WHAT THE EXERCISE ASKS:
In your transcription, keep every record exact and leave out the pictures.

THE DATA:
□ □ □
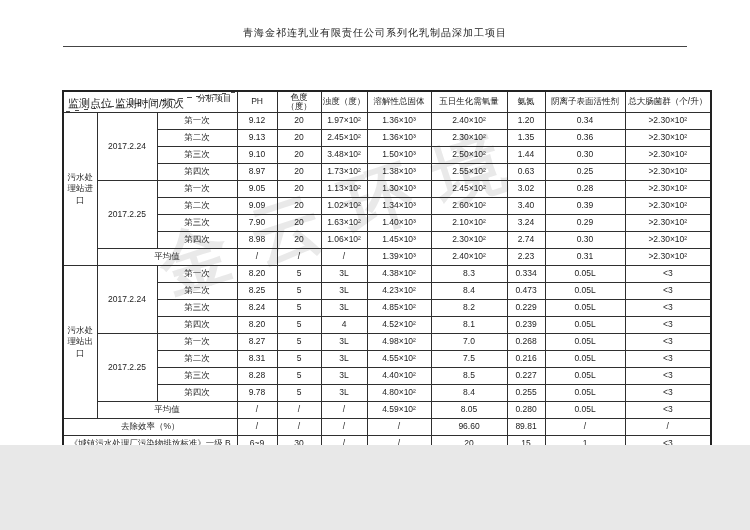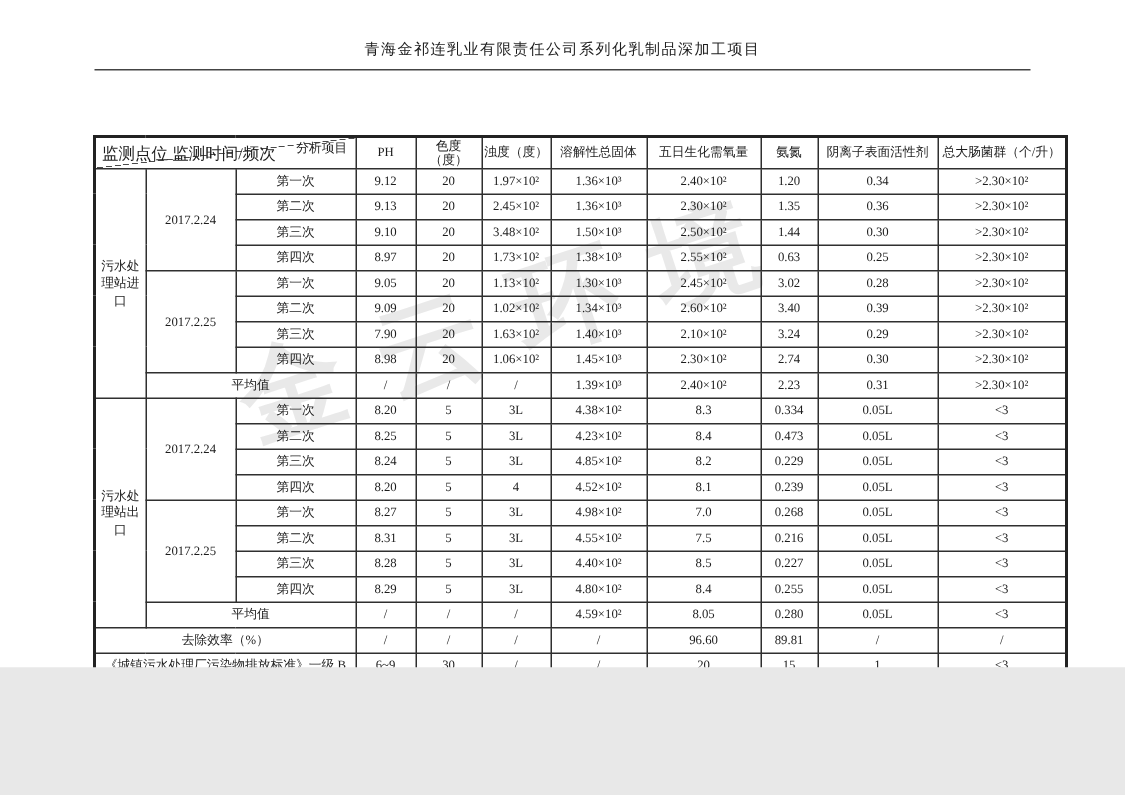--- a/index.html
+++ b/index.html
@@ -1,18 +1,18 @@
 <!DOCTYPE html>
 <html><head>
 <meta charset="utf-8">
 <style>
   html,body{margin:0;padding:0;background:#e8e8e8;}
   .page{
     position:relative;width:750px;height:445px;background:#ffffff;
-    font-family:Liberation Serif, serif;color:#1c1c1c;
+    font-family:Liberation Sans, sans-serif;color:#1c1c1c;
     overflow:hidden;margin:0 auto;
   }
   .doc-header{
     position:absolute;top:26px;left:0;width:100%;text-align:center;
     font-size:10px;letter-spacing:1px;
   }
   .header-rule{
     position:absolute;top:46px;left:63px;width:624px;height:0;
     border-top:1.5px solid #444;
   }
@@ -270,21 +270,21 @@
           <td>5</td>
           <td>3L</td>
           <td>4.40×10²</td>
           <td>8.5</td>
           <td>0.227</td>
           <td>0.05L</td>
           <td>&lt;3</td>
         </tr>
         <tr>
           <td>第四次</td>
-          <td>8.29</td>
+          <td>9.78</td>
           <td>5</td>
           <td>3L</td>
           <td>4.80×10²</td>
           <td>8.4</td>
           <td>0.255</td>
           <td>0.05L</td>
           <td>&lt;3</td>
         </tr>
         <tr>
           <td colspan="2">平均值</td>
□ □ □
THE ANSWER:
--- a/index.html
+++ b/index.html
@@ -1,18 +1,18 @@
 <!DOCTYPE html>
 <html><head>
 <meta charset="utf-8">
 <style>
   html,body{margin:0;padding:0;background:#e8e8e8;}
   .page{
     position:relative;width:750px;height:445px;background:#ffffff;
-    font-family:Liberation Serif, serif;color:#1c1c1c;
+    font-family:Liberation Sans, sans-serif;color:#1c1c1c;
     overflow:hidden;margin:0 auto;
   }
   .doc-header{
     position:absolute;top:26px;left:0;width:100%;text-align:center;
     font-size:10px;letter-spacing:1px;
   }
   .header-rule{
     position:absolute;top:46px;left:63px;width:624px;height:0;
     border-top:1.5px solid #444;
   }
@@ -270,21 +270,21 @@
           <td>5</td>
           <td>3L</td>
           <td>4.40×10²</td>
           <td>8.5</td>
           <td>0.227</td>
           <td>0.05L</td>
           <td>&lt;3</td>
         </tr>
         <tr>
           <td>第四次</td>
-          <td>8.29</td>
+          <td>9.78</td>
           <td>5</td>
           <td>3L</td>
           <td>4.80×10²</td>
           <td>8.4</td>
           <td>0.255</td>
           <td>0.05L</td>
           <td>&lt;3</td>
         </tr>
         <tr>
           <td colspan="2">平均值</td>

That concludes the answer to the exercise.